From Socialist Review, No.5, September 1978, p.23.
Transcribed & marked up by Einde O’ Callaghan for the Encyclopaedia of Trotskyism On-Line (ETOL).
Pluto Press £3.60 hardback, £1.20 paperback
One of the best things in recent years has been the development of Pluto Press to the point where its publications now get regular attention from the national media, an advance made without any sacrifice of political principle. Its newest move – into the fraught area of novel publishing – is a welcome venture.
But one of its first attempts in this direction – Ernest Callenbach’s novel Ecotopia – is in my view a mistake, though probably a mistake worth making.
Superficially, Ecotopia is one of the most challenging texts to have emerged from the American underground in recent years. Published at the author’s own expense in California in 1975, it sold 32,000 copies on the grapevine before being ‘discovered’ and re-issued by Bantam Books.
The novel is made up of the diary entries and newspaper articles of Will Weston, first US journalist to visit the breakaway state of Ecotopia, formerly the west coast of America. He’s writing in 1999, nearly twenty years after independence, and in a series of reports he describes the radical society that has evolved, touching on everything from the design of belt buckles to the recycling of sewage.
In the end, he’s won over by the place. He decides against a return to grubby old New York and its complications – wife, kids, mistress – and settles down with the delicious Marissa and the good vibes of San Francisco.

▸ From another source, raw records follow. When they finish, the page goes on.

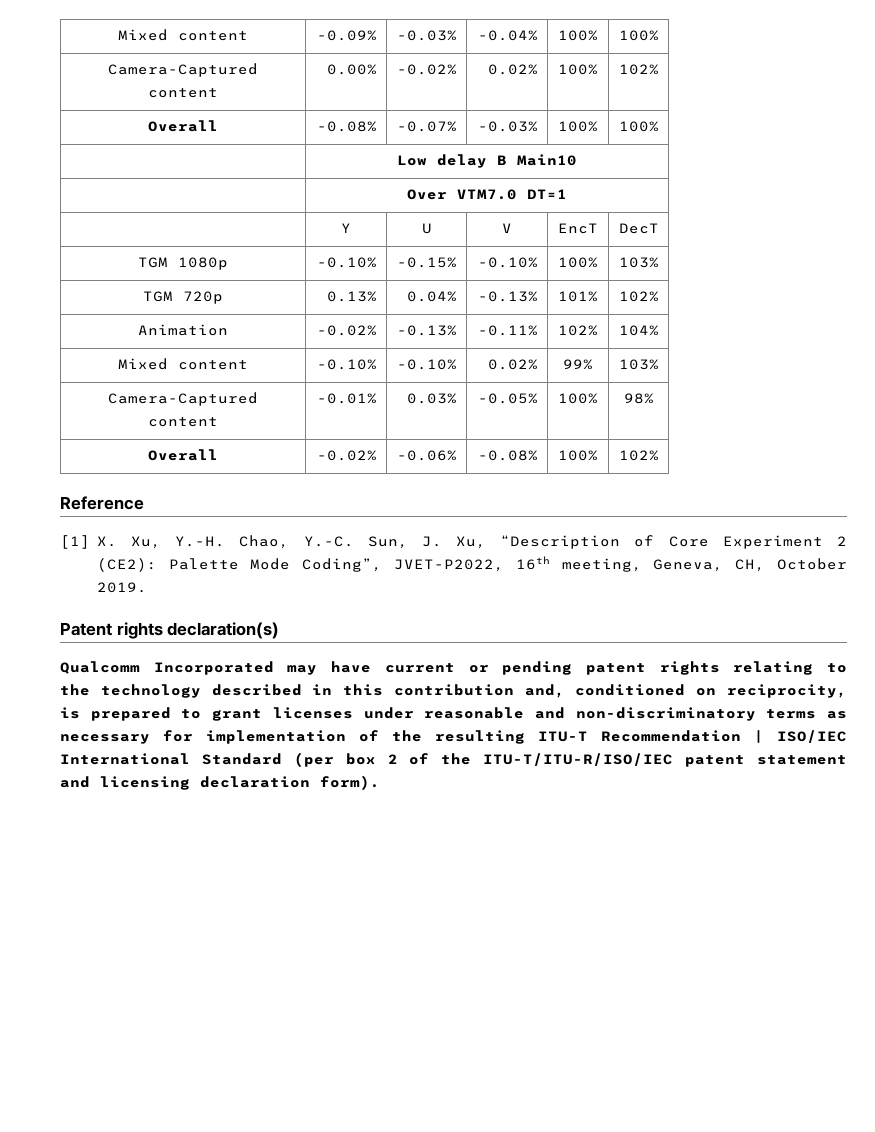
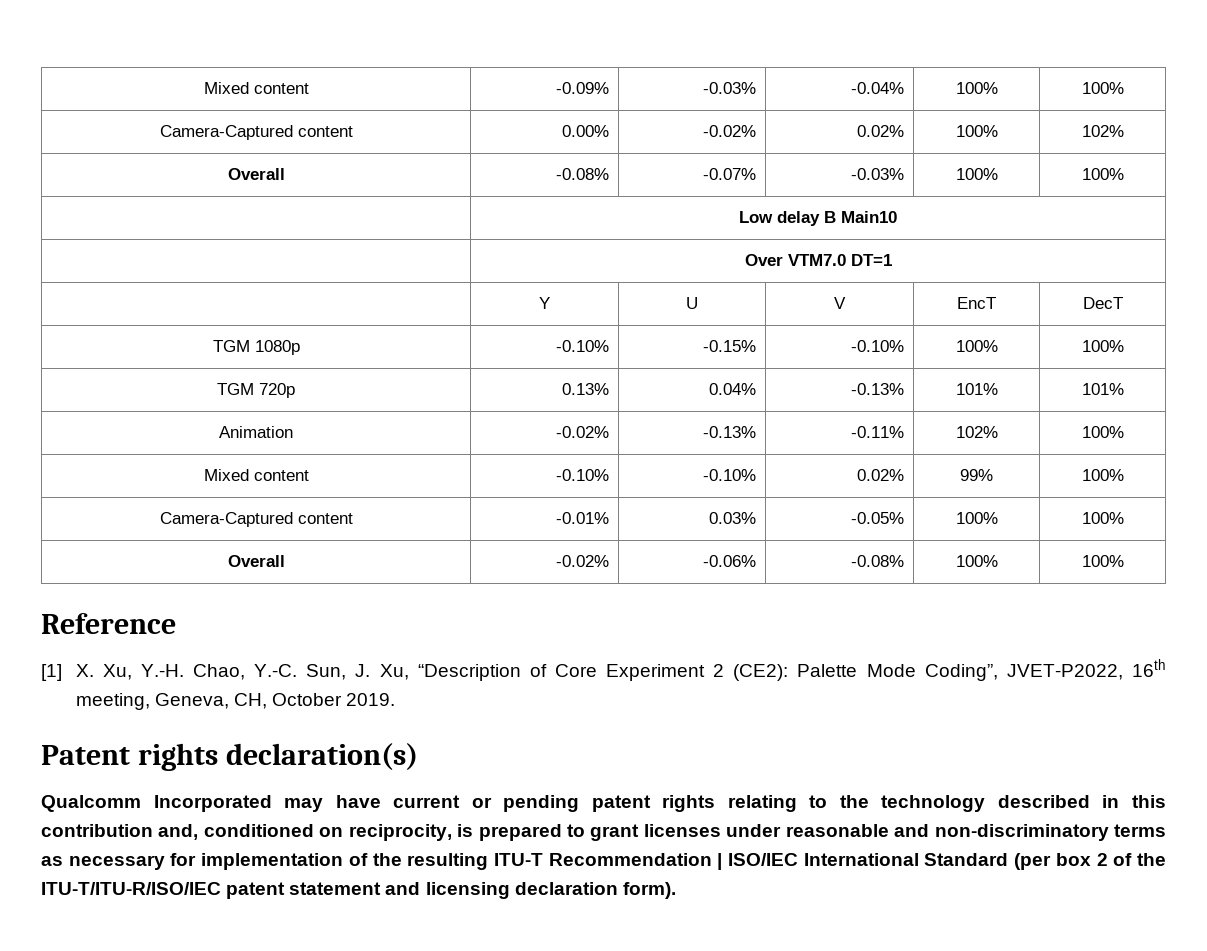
- TGM 1080p | -0.10% | -0.15% | -0.10% | 100% | 103%
+ TGM 1080p | -0.10% | -0.15% | -0.10% | 100% | 100%
- TGM 720p | 0.13% | 0.04% | -0.13% | 101% | 102%
+ TGM 720p | 0.13% | 0.04% | -0.13% | 101% | 101%
- Animation | -0.02% | -0.13% | -0.11% | 102% | 104%
+ Animation | -0.02% | -0.13% | -0.11% | 102% | 100%
- Mixed content | -0.10% | -0.10% | 0.02% | 99% | 103%
+ Mixed content | -0.10% | -0.10% | 0.02% | 99% | 100%
- Camera-Captured content | -0.01% | 0.03% | -0.05% | 100% | 98%
+ Camera-Captured content | -0.01% | 0.03% | -0.05% | 100% | 100%
- Overall | -0.02% | -0.06% | -0.08% | 100% | 102%
+ Overall | -0.02% | -0.06% | -0.08% | 100% | 100%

I know it’s considered bad form to give away the ending like that in a review, but it’s necessary here if we’re to grapple with the politics of the text because it is as a political text that, rightly, the book offers itself. As the blurb puts it: ‘In a blending of socialist and anarchist ideas Callenbach creates the most dramatic vision of a possible future since William Morris’s News from Nowhere.’
Looked at in that way, the book certainly has things to offer, and the reader is reminded of the debt that Marxism in recent years has owed to the convulsions of American radicalism – the civil rights marches, the women’s movement, gay liberation and so on.
Of course Marxists ‘knew’ about (for example) the exploitation of women – it’s all been there in Engels’s Origins of the Family since 1884. But that knowledge was dormant and peripheral, and only jerked into analysis and activity a decade ago when a few American women started making bloody nuisances of themselves.
Similarly here, Callenbach’s novel presents a series of bold insights into the way a society could actually be organised round recycling and pollution-free production, and in those areas is years ahead of some European socialists, still blindly planning growth without a thought to the consequences.
But ... and it’s a but, I’m afraid, that wipes out most of the earlier compliments. Ecotopia also has many of the weaknesses and gaps of American radicalism. Central here is the book’s sense of the evils of capitalism being a matter of size rather than system. Break it all into little bits, Callenbach suggests, and there’d be few problems.
‘Small is beautiful’ is the watchword, and so Ecotopia is a mass of tiny private enterprises – schools, fisheries, farms and so on – all competing away cheerfully through TV advertising. It’s the illusion of populist frauds the world over.
With that issue missed, the novel is free to spend much of its time devising ingenious ways of avoiding the use of plastics and turning goat shit into methane gas – the life style, in short, of the BBC’s Good Life. How much of a threat that sort of thing is to civilisation as. we know it may be judged from the fact that it’s the Queen’s favourite TV programme.
A final point. How, you ask, does the west coast manage to secede? Surely the rest of the US wouldn’t let them? Answer: by planting atomic bombs secretly under major American cities and threatening to set them off as soon as the US Government attempts to intervene.
It’s here that the book stops being just wrongheaded and becomes plain nasty. It offers not even socialism in one country but a kind of freedom in a bit of one country, a kind of freedom that within its own boundaries is ecologically deeply sensitive but is quite ready to secure itself by turning the rest of the continent into a nuclear desert.
Since the novel invites comparison with Morris it’s worth pointing out that it’s exactly a hundred years ago that Morris said: ‘I do not want art for a few, any more than education for a few, or freedom for a few.’
But it’s freedom for a few that this book is all about. At the end of Morris’s News from Nowhere, the hero leaves his dream of the socialist future to return to struggle with the rest of us in the messy present, where the future is made.
But at the end of Ecotopia, Will Weston lazes significantly in a womb-like hot bath and decides to drop out of the difficulties of his life in New York and hang around in San Francisco, safe behind the nuclear screen and working only at achieving the ultimate fuck with Marissa. Bully for Weston.
Meanwhile the rest of us might enjoy this as a holiday read but will have to look elsewhere for inspiration as we grapple with that messy present.